Un destello plateado volvió a aparecer en los ojos de Índigo al pensar las palabras, al sentirlas: «Hermana. Me voy a casa. Nos vamos a casa».

Se apañó de la ventana. Era difícil reunir las fuerzas necesarias para mirar en dirección a la peana, porque no sabía qué encontraría allí y, al no saberlo, imaginaba lo peor. Pero no había nada. Ni un cadáver en descomposición, ni huesos ennegrecidos, ni ropas viejas desintegrándose en el polvo. Al final, el tiempo había sido benévolo, y había concedido a los restos mortales del Benefactor la dignidad —puede que la dignidad final— de la inexistencia.

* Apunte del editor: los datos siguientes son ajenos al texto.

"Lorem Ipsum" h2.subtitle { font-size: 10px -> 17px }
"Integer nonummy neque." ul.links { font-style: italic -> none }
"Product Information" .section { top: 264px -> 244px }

Una sonrisa agridulce asomó a los labios de la muchacha, que musitó:

—Adiós, querido amigo.

La desnuda habitación del piso superior de la Casa repitió sus palabras en un sordo eco que se apagó lentamente. Durante cinco segundos Índigo permaneció inmóvil, con la mirada fija en el lugar donde había estado el Benefactor, mientras escuchaba las voces triunfales, cada vez más cercanas al edificio.

¡Todos a una, bailad y cantad!

¡Esta alegre danza con nosotros bailad!

Pena, alegría y triunfo llenaron el corazón de Índigo, que descendió corriendo la escalera para salir a la luz del sol.